- PROBLEM:
Could you return only the lines that run from the line with "align-items:center; justify-content:center; gap:7px;" through the final line of the data, exactly as they stand?

#### DATA EXCERPTS ####

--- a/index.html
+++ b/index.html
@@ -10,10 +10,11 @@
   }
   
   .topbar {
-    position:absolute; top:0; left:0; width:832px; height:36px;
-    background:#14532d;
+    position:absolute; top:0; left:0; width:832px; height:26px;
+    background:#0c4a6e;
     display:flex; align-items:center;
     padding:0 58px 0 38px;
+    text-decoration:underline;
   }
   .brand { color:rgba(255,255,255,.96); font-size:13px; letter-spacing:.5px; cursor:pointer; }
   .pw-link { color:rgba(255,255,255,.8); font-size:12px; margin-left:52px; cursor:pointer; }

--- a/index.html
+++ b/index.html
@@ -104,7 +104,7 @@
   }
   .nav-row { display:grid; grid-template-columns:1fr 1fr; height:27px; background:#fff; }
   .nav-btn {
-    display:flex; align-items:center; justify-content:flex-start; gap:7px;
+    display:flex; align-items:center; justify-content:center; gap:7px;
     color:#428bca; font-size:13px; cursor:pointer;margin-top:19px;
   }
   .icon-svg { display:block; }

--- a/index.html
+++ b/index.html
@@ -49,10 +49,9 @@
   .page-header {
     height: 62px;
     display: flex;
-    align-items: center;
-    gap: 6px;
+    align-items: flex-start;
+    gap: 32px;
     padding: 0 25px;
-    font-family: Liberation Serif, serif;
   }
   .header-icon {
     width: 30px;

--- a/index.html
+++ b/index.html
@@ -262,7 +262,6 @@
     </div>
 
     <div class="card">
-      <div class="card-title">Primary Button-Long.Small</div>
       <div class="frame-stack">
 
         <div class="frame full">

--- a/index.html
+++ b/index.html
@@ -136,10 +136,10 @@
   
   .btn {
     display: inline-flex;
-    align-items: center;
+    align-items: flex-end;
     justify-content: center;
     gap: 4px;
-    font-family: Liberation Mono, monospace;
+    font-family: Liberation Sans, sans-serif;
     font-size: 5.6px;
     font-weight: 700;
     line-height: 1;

####

- ANSWER TO THE EXERCISE:
+    display:flex; align-items:center; justify-content:center; gap:7px;
     color:#428bca; font-size:13px; cursor:pointer;margin-top:19px;
   }
   .icon-svg { display:block; }

--- a/index.html
+++ b/index.html
@@ -49,10 +49,9 @@
   .page-header {
     height: 62px;
     display: flex;
-    align-items: center;
-    gap: 6px;
+    align-items: flex-start;
+    gap: 32px;
     padding: 0 25px;
-    font-family: Liberation Serif, serif;
   }
   .header-icon {
     width: 30px;

--- a/index.html
+++ b/index.html
@@ -262,7 +262,6 @@
     </div>
 
     <div class="card">
-      <div class="card-title">Primary Button-Long.Small</div>
       <div class="frame-stack">
 
         <div class="frame full">

--- a/index.html
+++ b/index.html
@@ -136,10 +136,10 @@
   
   .btn {
     display: inline-flex;
-    align-items: center;
+    align-items: flex-end;
     justify-content: center;
     gap: 4px;
-    font-family: Liberation Mono, monospace;
+    font-family: Liberation Sans, sans-serif;
     font-size: 5.6px;
     font-weight: 700;
     line-height: 1;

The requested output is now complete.